Presently, a class of thiourea analogs as potent MK-2 inhibitors for curing inflammatory diseases has been investigated for the purpose of developing 3D-QSAR models derived from both ligand- and receptor-based superimpositions. Statistically significant models have been obtained from two 3D-QSAR methods of CoMFA and CoMSIA on the basis of the database alignment. The CoMFA model presents a higher predictive power than CoMSIA expressed in terms of several rigorous evaluation criteria, such as q2, r2pred, k and r2m, for both the internal and external data sets. In addition, both methods have successfully passed through the y-randomization test, suggesting the robustness of the built models. Graphical interpretation of the optimal results, provided by the CoMFA and CoMSIA analyses, presents the crucial structural features that could be responsible for the activity of MK-2 inhibitors illustrated as follows: (i) The substituent with a bulky size and electron-rich group at the C5 position of the pyrazine ring is required to enhance the potency; (ii) The H-bond acceptor group in the C3 position of the pyrazine ring is likely to be helpful to increase the MK-2 inhibition; (iii) The small and electropositive substituent as a hydrogen bond donor of the C2 position in the oxazolone ring is favored; (iv) The key amino acid residues (i.e., Leu141, Lys93, Asp207) have been found to be important to form the hydrogen bond interactions with the series of thiourea derivatives.
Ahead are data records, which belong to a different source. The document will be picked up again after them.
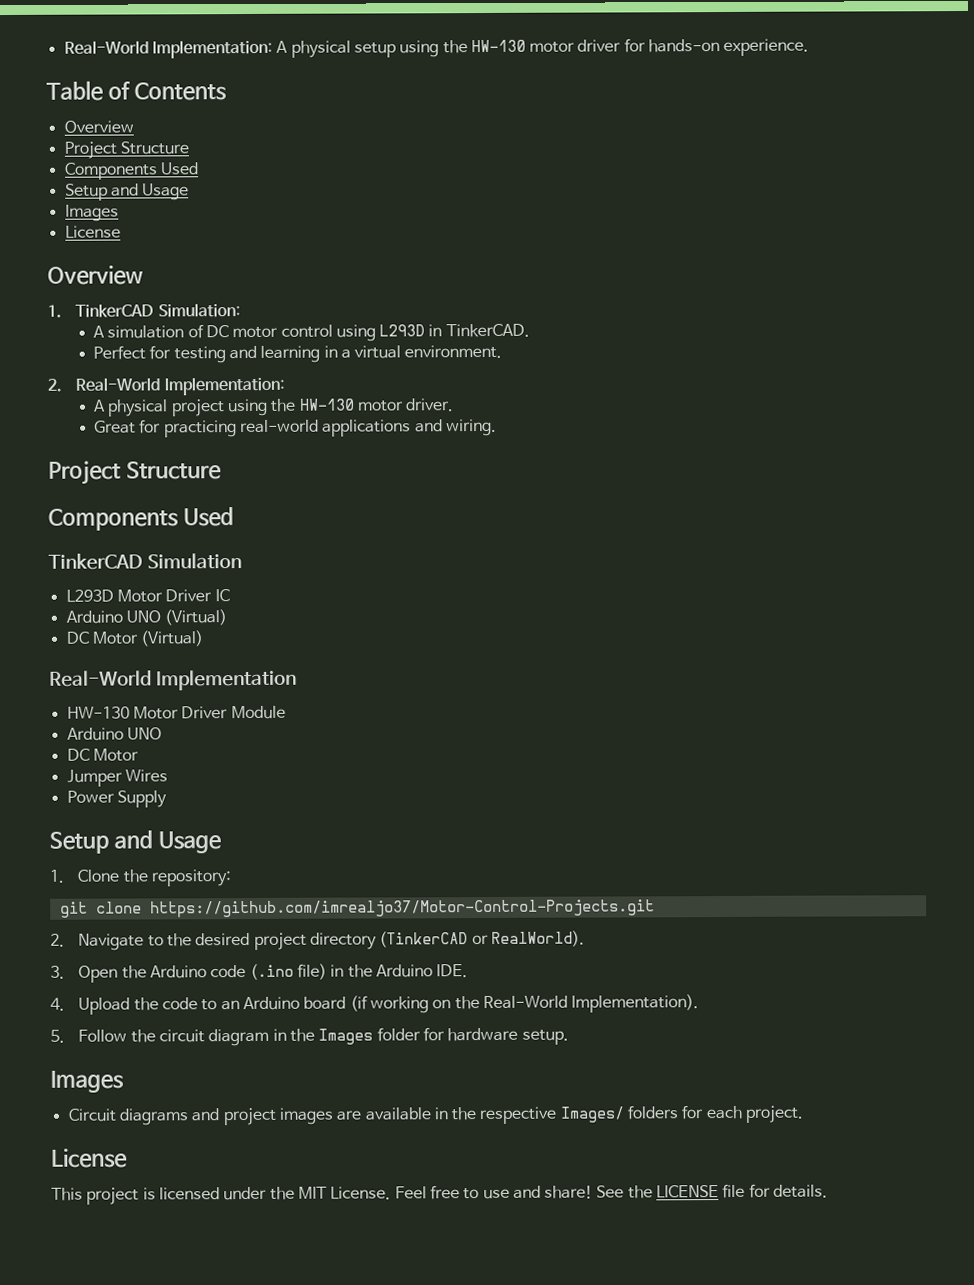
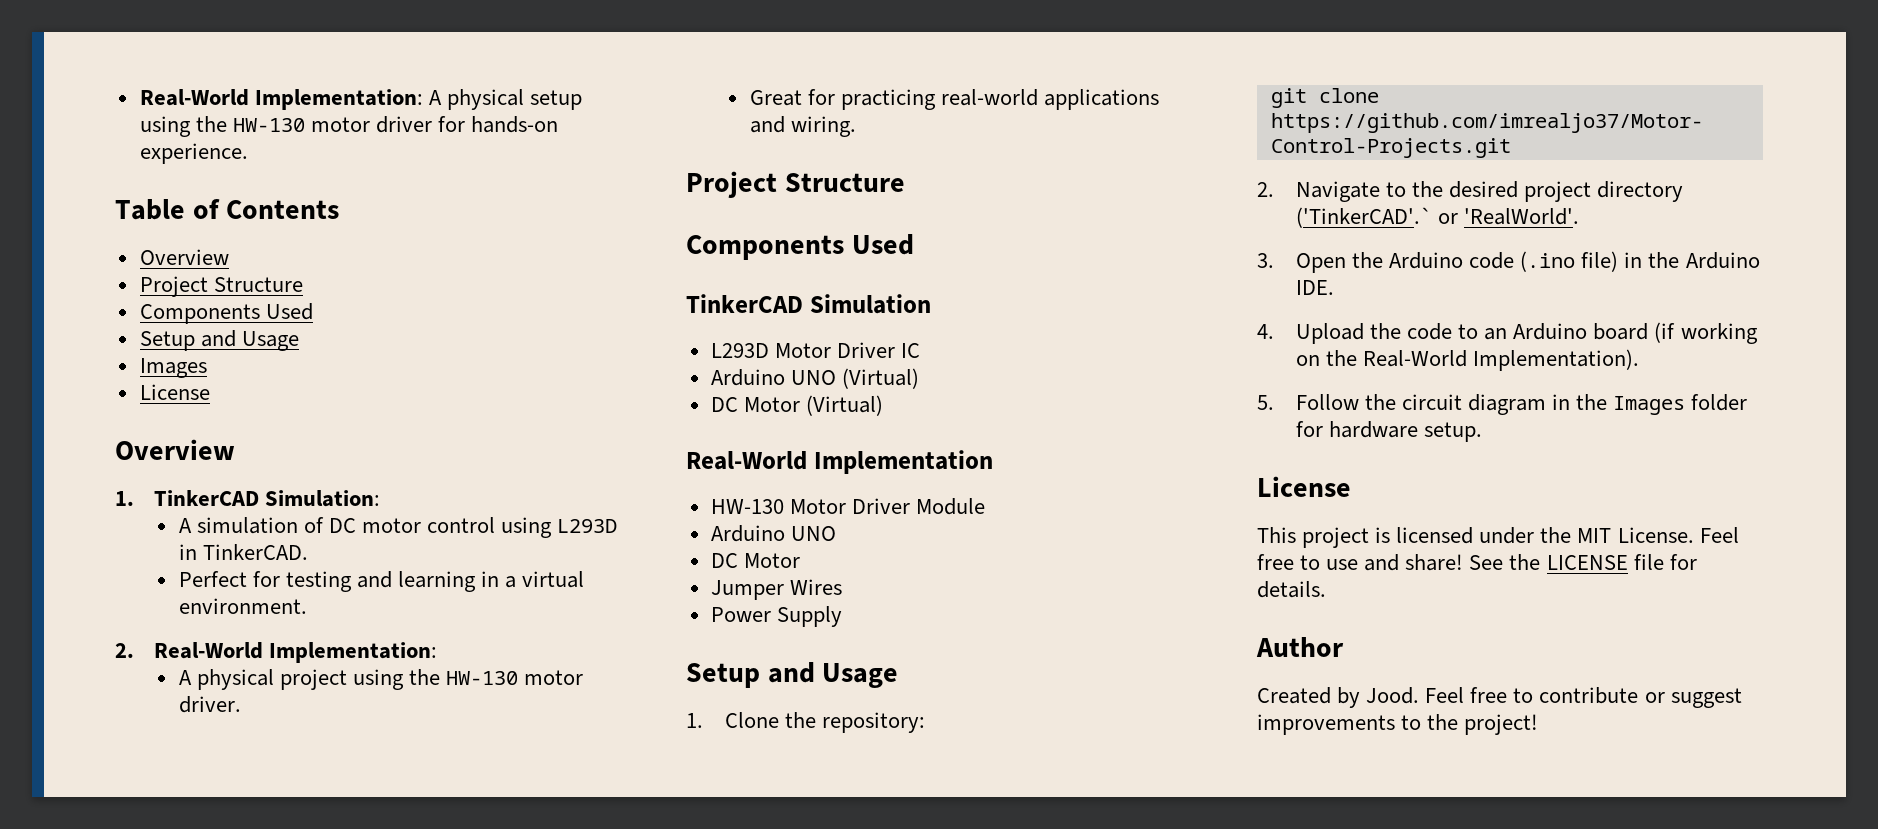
- 2. Navigate to the desired project directory (TinkerCAD or RealWorld).
+ 2. Navigate to the desired project directory ('TinkerCAD'.` or 'RealWorld'.
  5. Follow the circuit diagram in the Images folder for hardware setup.
- Images
- Circuit diagrams and project images are available in the respective Images/ folders for each project.
+ Author
+ Created by Jood. Feel free to contribute or suggest improvements to the project!

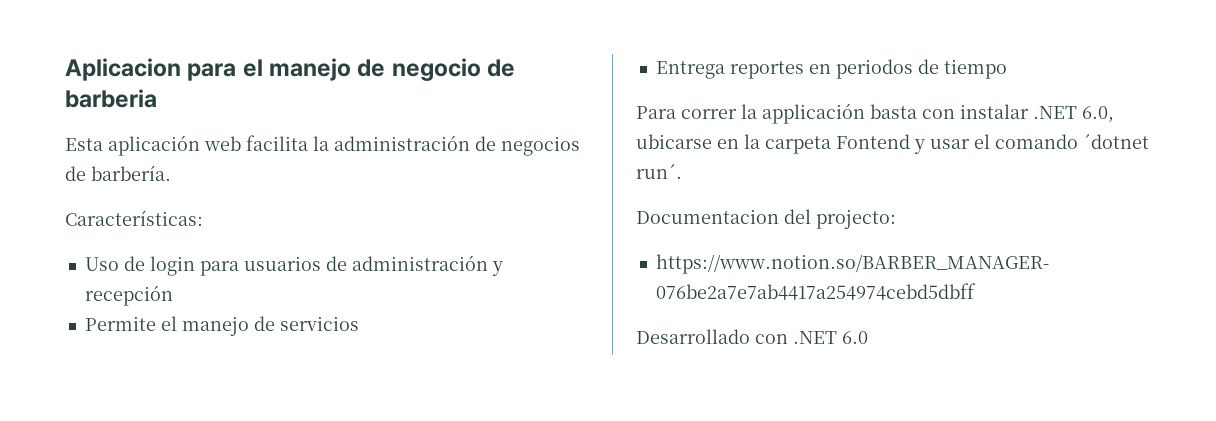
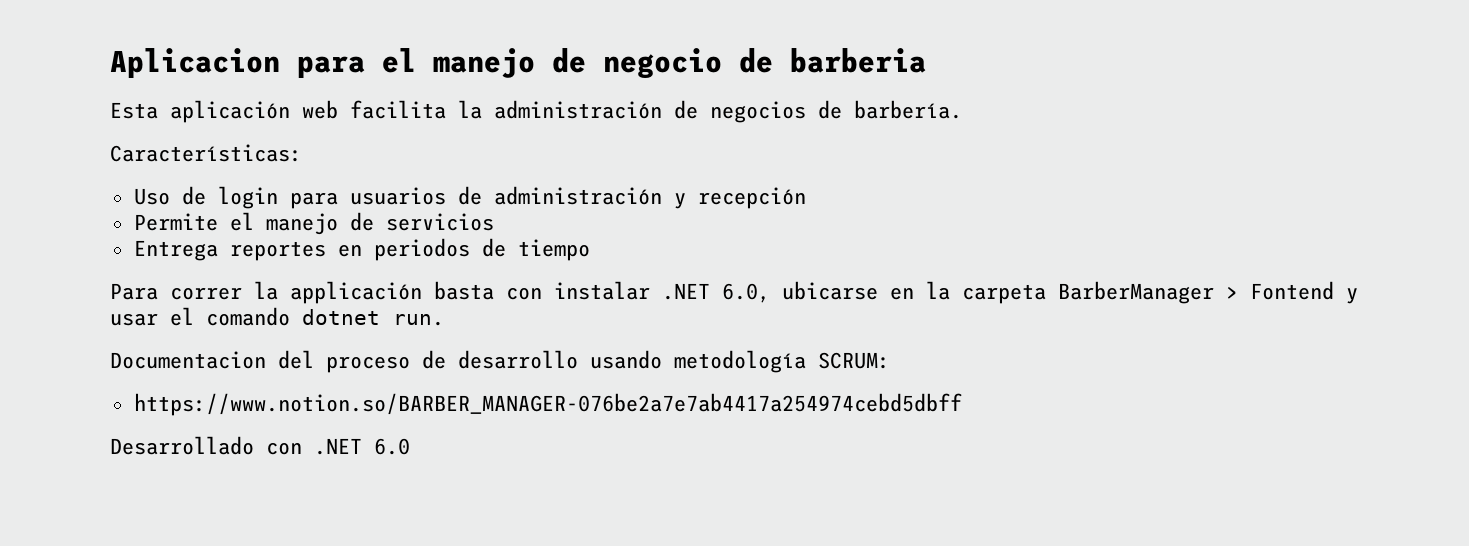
- Para correr la applicación basta con instalar .NET 6.0, ubicarse en la carpeta Fontend y usar el comando ´dotnet run´.
+ Para correr la applicación basta con instalar .NET 6.0, ubicarse en la carpeta BarberManager > Fontend y usar el comando dotnet run.
- Documentacion del projecto:
+ Documentacion del proceso de desarrollo usando metodología SCRUM:

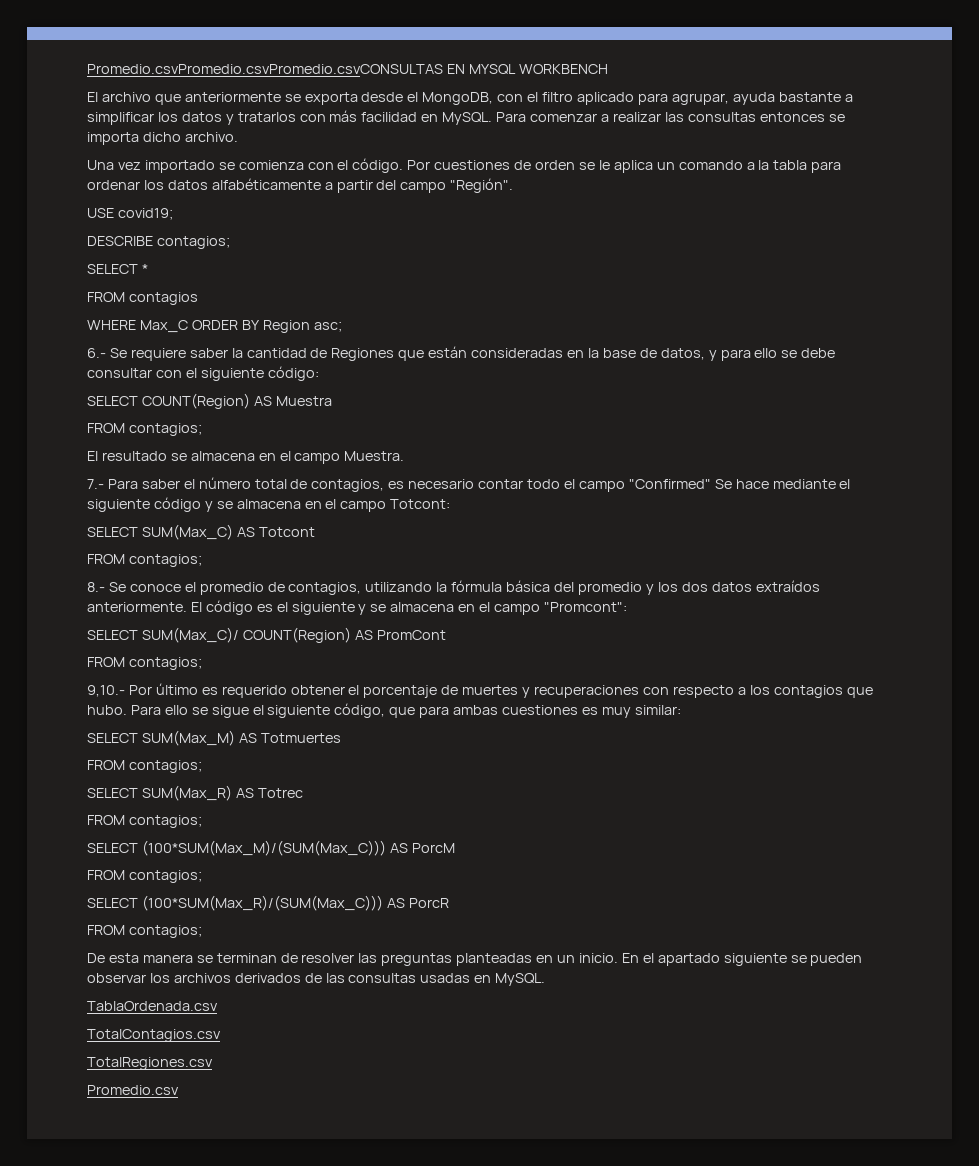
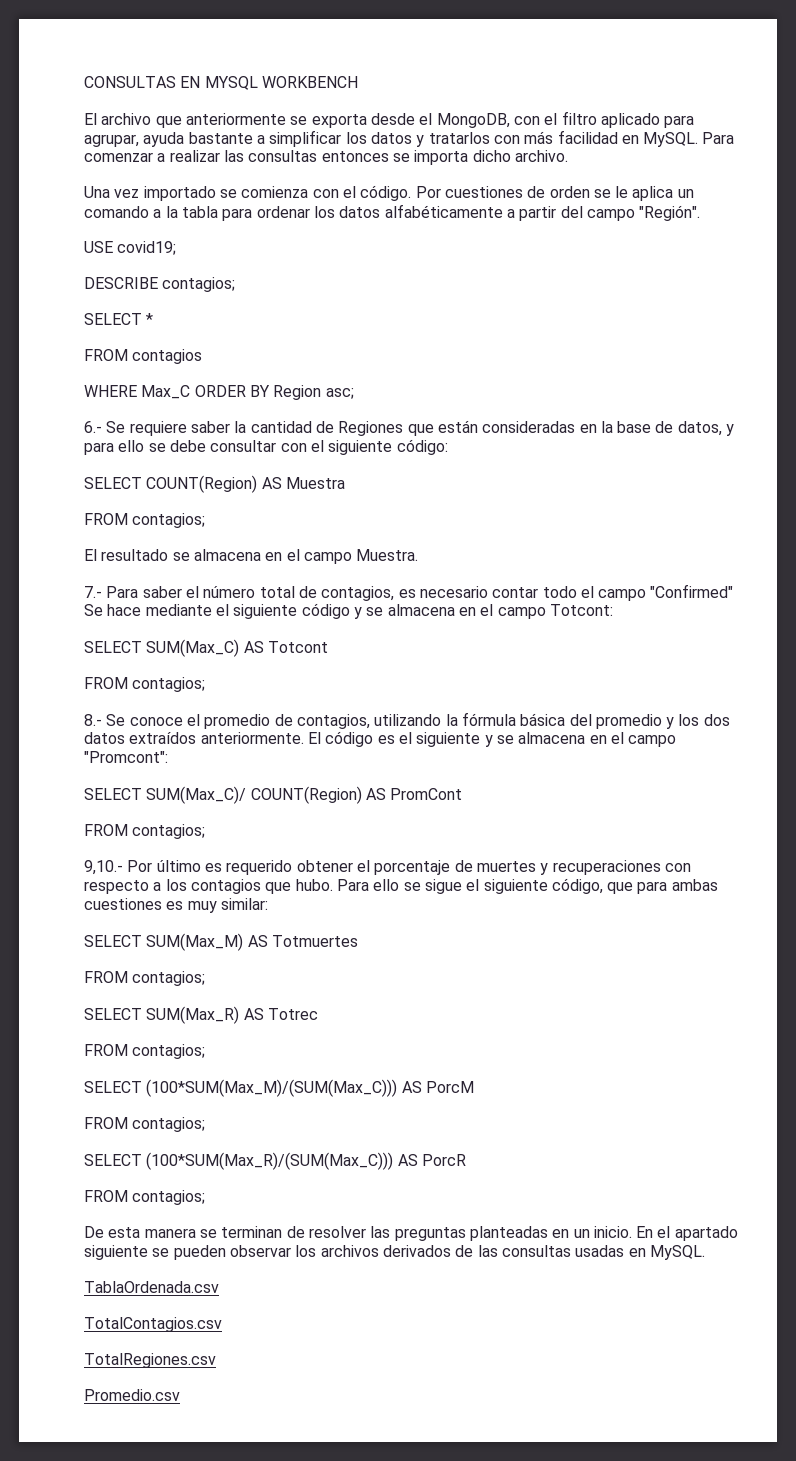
- Promedio.csvPromedio.csvPromedio.csvCONSULTAS EN MYSQL WORKBENCH
+ CONSULTAS EN MYSQL WORKBENCH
In sum, in this report, several reliable computation models, including 3D-QSAR, molecular docking and molecular dynamics have been used to investigate a class of thiourea analogues as potential MK-2 inhibitors. The optimum models not only exhibit good statistical performances, but also provide a better understanding of interaction modes between the ligand and the target at the molecular level. The developed models could provide some instructions for further synthesis of highly potent MK-2 inhibitors in a drug discovery process.